À son installation en 1999, Rudy Le Doyen a dû « apprendre à fabriquer sur le tas. Internet n’était pas développé comme maintenant, je prenais les cotes d’instruments existants pour les reproduire ». Après des études agricoles, le luthier s’est tourné vers un CAP facteur en instrument à vent, délivré à l’Institut technologique européen des métiers de la musique, au Mans (72), « ce qui m’a mis le pied à l’étrier pour réparer saxophones et autres flûtes traversières ». Sonneur sans faire de scène, c’est donc naturellement qu’il s’est orienté vers des instruments bretons.

Laisser le temps au chant

Difficile de chiffrer le temps de main-d’œuvre nécessaire à la fabrication, les demandes particulières de décorations viennent ajouter des heures passées à l’atelier au luthier. « Il faut compter 6 à 8 heures pour sortir l’instrument, tourné, poncé et séché. Reste à percer les trous, que je dimensionne à 1 mm au-dessous de la taille normale ». Le long travail commence alors, pour obtenir l’accord parfait. « L’accordage peut prendre plusieurs semaines : je ne joue pas des journées entières, car la pression exercée par les lèvres, fatiguées, ne serait pas la même ». Laissé de côté quelque temps, est alors repris par le fabricant l’instrument pour finir ce percement.
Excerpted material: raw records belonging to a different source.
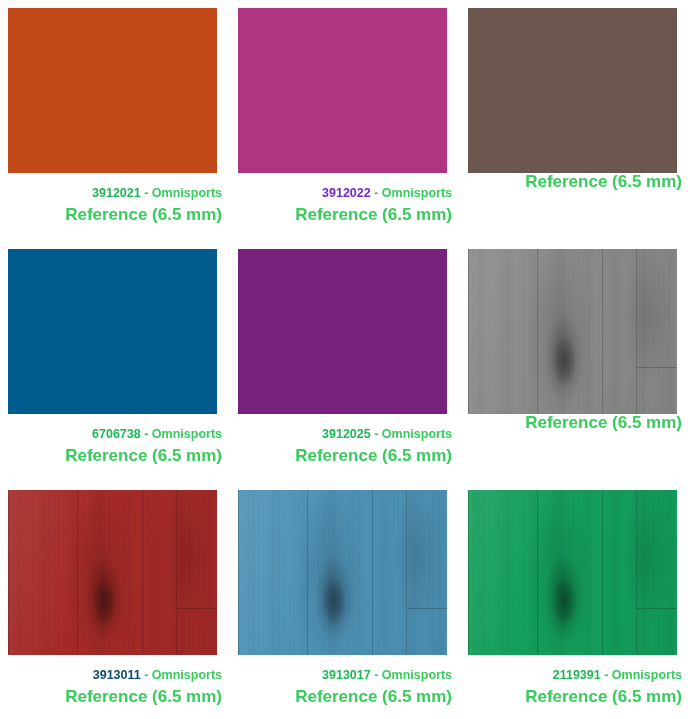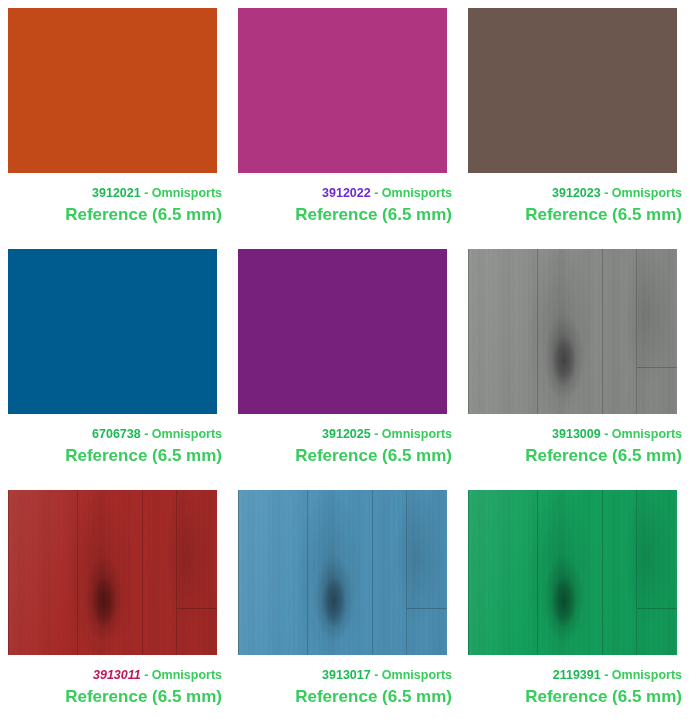--- a/index.html
+++ b/index.html
@@ -152,23 +152,20 @@
   </div>
 
   <div class="product-card">
     <div class="swatch" style="background-color: rgb(107, 87, 78);">
       
       
       
       
       
     </div>
-    <div class="product-label">
-      <span class="code" style="color: rgb(29, 185, 84);">3912023</span><span class="dash" style="color: rgb(55, 204, 92);"> - </span><span class="brand" style="color: rgb(55, 204, 92);">Omnisports</span>
-    </div>
     <div class="product-sub" style="color: rgb(55, 204, 92);">Reference (6.5 mm)</div>
   </div>
 
   <div class="product-card">
     <div class="swatch" style="background-color: rgb(0, 92, 143);">
       
       
       
       
       
@@ -194,36 +191,33 @@
   </div>
 
   <div class="product-card">
     <div class="swatch wood" style="background-color: rgb(138, 140, 138);">
       <div class="grain"></div>
       <div class="grain2"></div>
       <div class="planks"></div>
       <div class="seam"></div>
       <div class="sheen"></div>
     </div>
-    <div class="product-label">
-      <span class="code" style="color: rgb(29, 185, 84);">3913009</span><span class="dash" style="color: rgb(55, 204, 92);"> - </span><span class="brand" style="color: rgb(55, 204, 92);">Omnisports</span>
-    </div>
     <div class="product-sub" style="color: rgb(55, 204, 92);">Reference (6.5 mm)</div>
   </div>
 
   <div class="product-card">
     <div class="swatch wood" style="background-color: rgb(167, 42, 39);">
       <div class="grain"></div>
       <div class="grain2"></div>
       <div class="planks"></div>
       <div class="seam"></div>
       <div class="sheen"></div>
     </div>
     <div class="product-label">
-      <span class="code" style="color: #be185d; font-style: italic;">3913011</span><span class="dash" style="color: rgb(55, 204, 92);"> - </span><span class="brand" style="color: rgb(55, 204, 92);">Omnisports</span>
+      <span class="code" style="color: #0c4a6e;">3913011</span><span class="dash" style="color: rgb(55, 204, 92);"> - </span><span class="brand" style="color: rgb(55, 204, 92);">Omnisports</span>
     </div>
     <div class="product-sub" style="color: rgb(55, 204, 92);">Reference (6.5 mm)</div>
   </div>
 
   <div class="product-card">
     <div class="swatch wood" style="background-color: rgb(78, 147, 184);">
       <div class="grain"></div>
       <div class="grain2"></div>
       <div class="planks"></div>
       <div class="seam"></div>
La cléterie ouvre la porte de l’imagination

Sur ses bombardes, Rudy Le Doyen travaille tout le système de clés qui, une fois actionnées, donne accès aux notes. Brasé à l’argent, le petit mécanisme est décoré, sculpté suivant la demande du client. Qu’ils soient en forme de cœur pour les musiciens amoureux, ou de poissons pour les pêcheurs avertis, les possibilités sont infinies. Un véritable chef-d’œuvre est même sorti de l’atelier, avec une bombarde entièrement sculptée sur le thème du loup. « J’aime utiliser des outils simples, pour graver de motifs le corps de l’instrument, et les sertir ensuite d’étain ». Le savoir-faire n’est pas encore perdu. Les instruments à vent retrouvent un second souffle avec des artisans créateurs qui allient modernité et tradition.

Où entendre les instruments de Rudy ?

« Traditionnellement, tous les bagadoù bretons se fournissent en instruments chez deux luthiers », explique Rudy Le Doyen. Pour sa part, ses bombardes et biniou koz peuvent être entendues lors de concerts de Jean-Pierre Riou, du groupe Red Cardell, des festoù noz des Diaouled ar Menez avec Yann Goasdoué, ou encore avec le talabarder Stéphane Foll.